Whatever, it’s simply the best value for money bird book out there and at those prices there will be a huge demand for this book on 26th February. So my advice to readers of Another Bird Blog is clear. Place an order now, you won’t be disappointed.

I'm linking this post to Anni's Birding Blog where I'm sure lots of readers in North America and elsewhere will want to know about this book.

Tuesday, October 1, 2013

Sneak Peek - Crossley ID Guide: Britain & Ireland

I couldn’t resist more than a peek at the new Crossley, and the chance to tell Another Bird Blog readers about this exciting book, plus share my initial impressions of it, even though the regional blogathon isn’t until November. 

The Crossley ID Guide: Britain & ireland

This new work follows the same format as the previous two published for the North American market, volumes which received an enthusiastic welcome for their innovative, almost revolutionary style. The Crossley ID guides use photographic techniques to display a species as it looks in the field and in a typical environment, rather than the more usual artistic but ”flat” portrayal found in traditional field guides. 

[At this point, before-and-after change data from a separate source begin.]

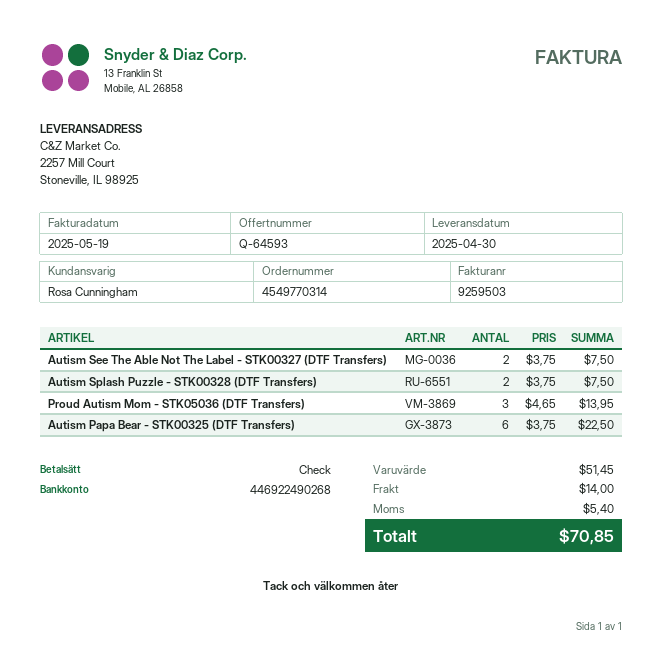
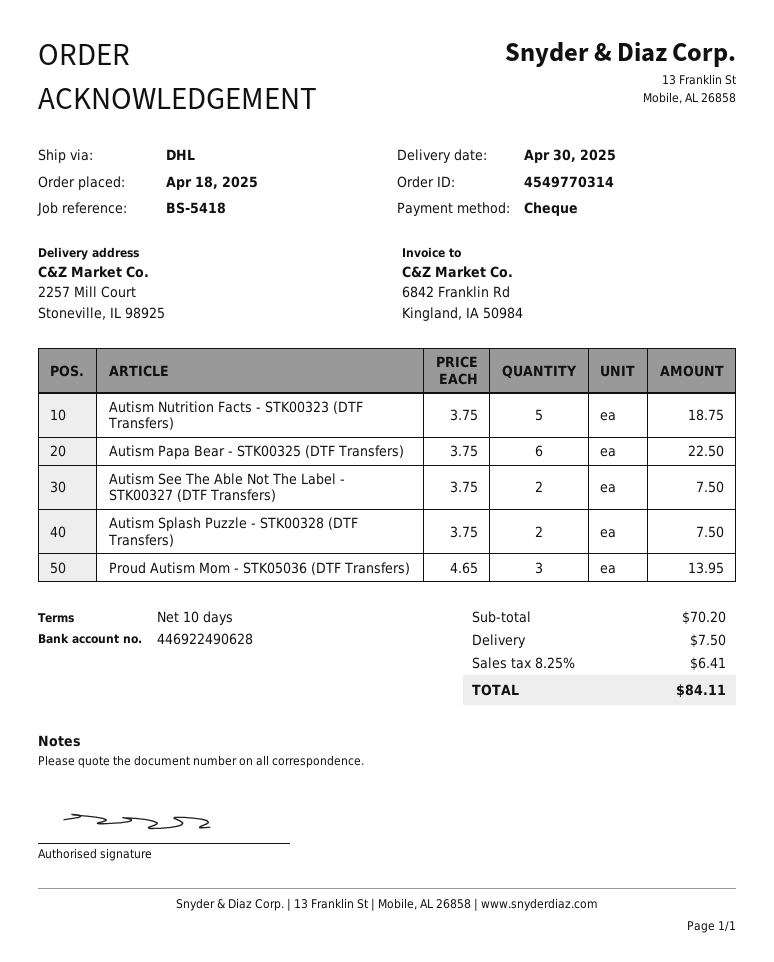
bank account: 446922490268 -> 446922490628
Autism Nutrition Facts - STK00323 (DTF Transfers): none -> 5 x 3.75 = 18.75
subtotal: 51.45 -> 70.20
shipping: 14.00 -> 7.50
tax: 5.40 -> 6.41
total: 70.85 -> 84.11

The first thing to note is that this new Crossley is aimed mainly at a UK market of “beginner and intermediate birders, yet suitable for all levels”. This qualifying note explains why some 300 species are covered rather than the 598 or so species on The British List, the number that might be encountered in half a lifetime of determined birding rather than the 300 or so which the average birder might see in a series of normal years. Because of the stated target audience this would seem an eminently logical and sensible way of selecting the species featured. 300 species alone is quite challenging to a novice birder and the only issue I have found with the species featured is the authors potentially confusing treatment of the redpolls. 

Species are displayed by “proportional representation” i.e. the more common a species is the more space it takes up, typically a full page for very common birds, half a page for scarce species and a quarter page for rarer species. 

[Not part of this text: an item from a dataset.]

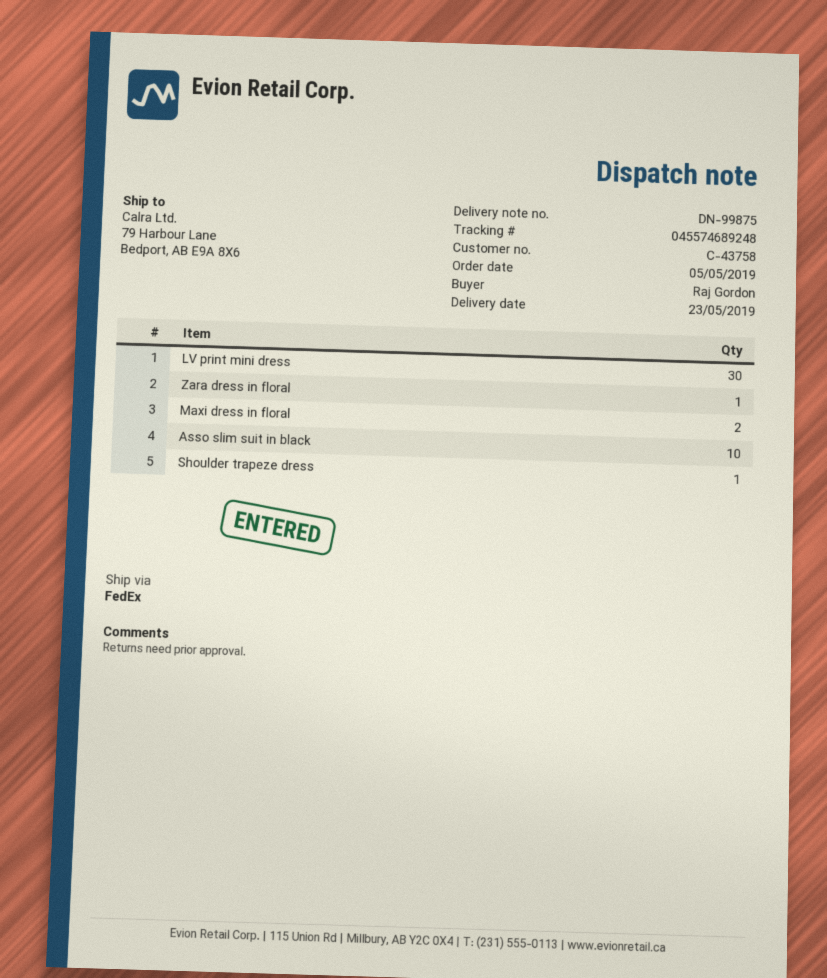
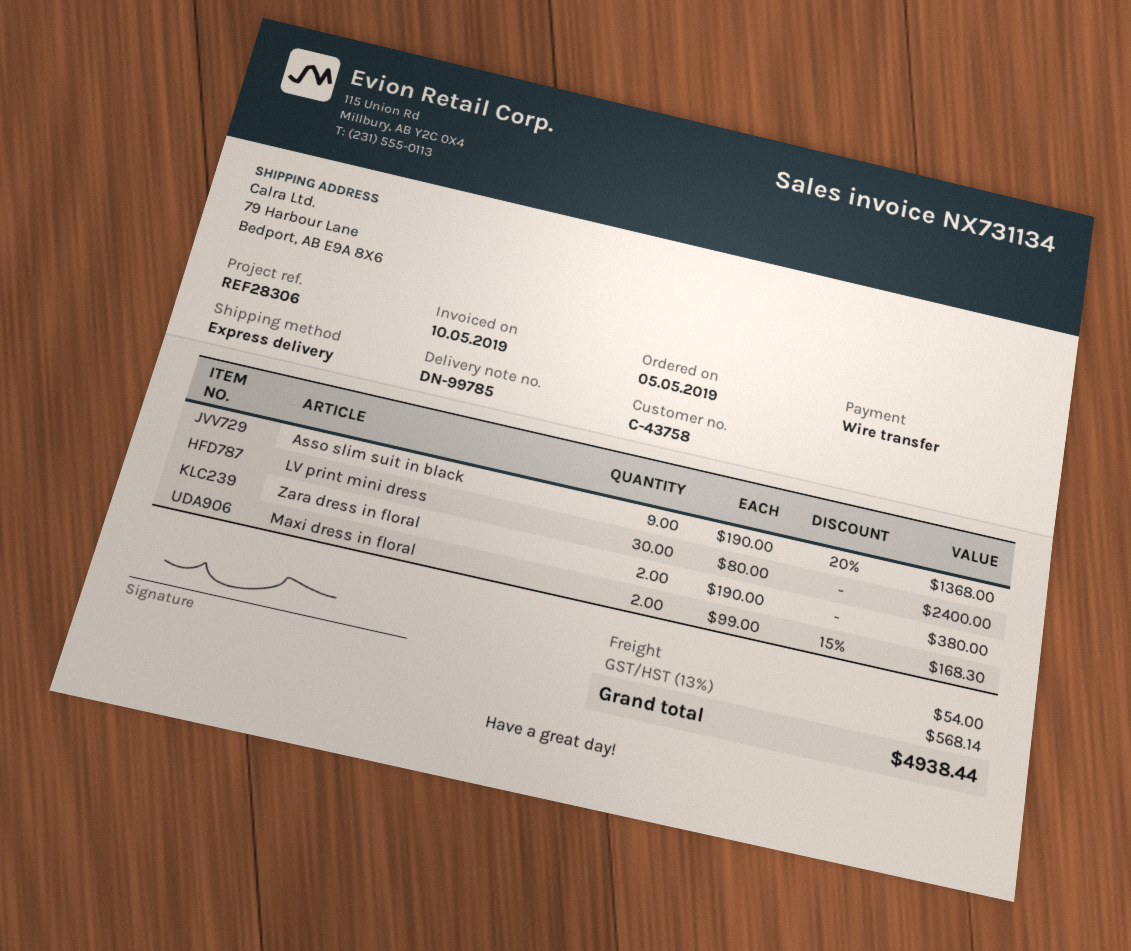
delivery note number: DN-99875 -> DN-99785
shipping method: FedEx -> express
Zara dress in floral: 1 -> 2
Asso slim suit in black: 10 -> 9
Shoulder trapeze dress: 1 -> none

The next thing to note is that the book doesn’t use a traditional taxonomic sequence, which as the authors (Richard Crossley and Dominc Couzens) point out, does not always makes sense in the field. Instead the book splits species into just seven groups based on habitat and physical similarities so that they can be more easily compared. Again, the authors make the point that a bird’s appearance is largely influenced by its environment and therefore the taxonomic order is not necessarily broken too often. 

So the species accounts use two simple main headings of Waterbirds or Landbirds. Sub-headings break these down into Swimming Waterbirds, Flying Waterbirds, Walking Waterbirds, Upland Gamebirds, Raptors, Miscellaneous Larger & Aerial Landbirds and finally, Songbirds. This proves a simple but effective innovation, helped by a corresponding opening section where all the species are displayed at their relative size. These pages are a handy quick reference for a novice birder struggling with for instance, a beach full of waders or a freshwater packed with wildfowl. 

I picked out just a couple of double page plates from Crossley ID Guide: Britain & Ireland to whet readers’ appetite. The first one, Flying Waterbirds, is taken from the opening sequence of pages which show birds at their relative size, structure and shape, that element of “jizz” so vital to the “mystery” of bird identification. 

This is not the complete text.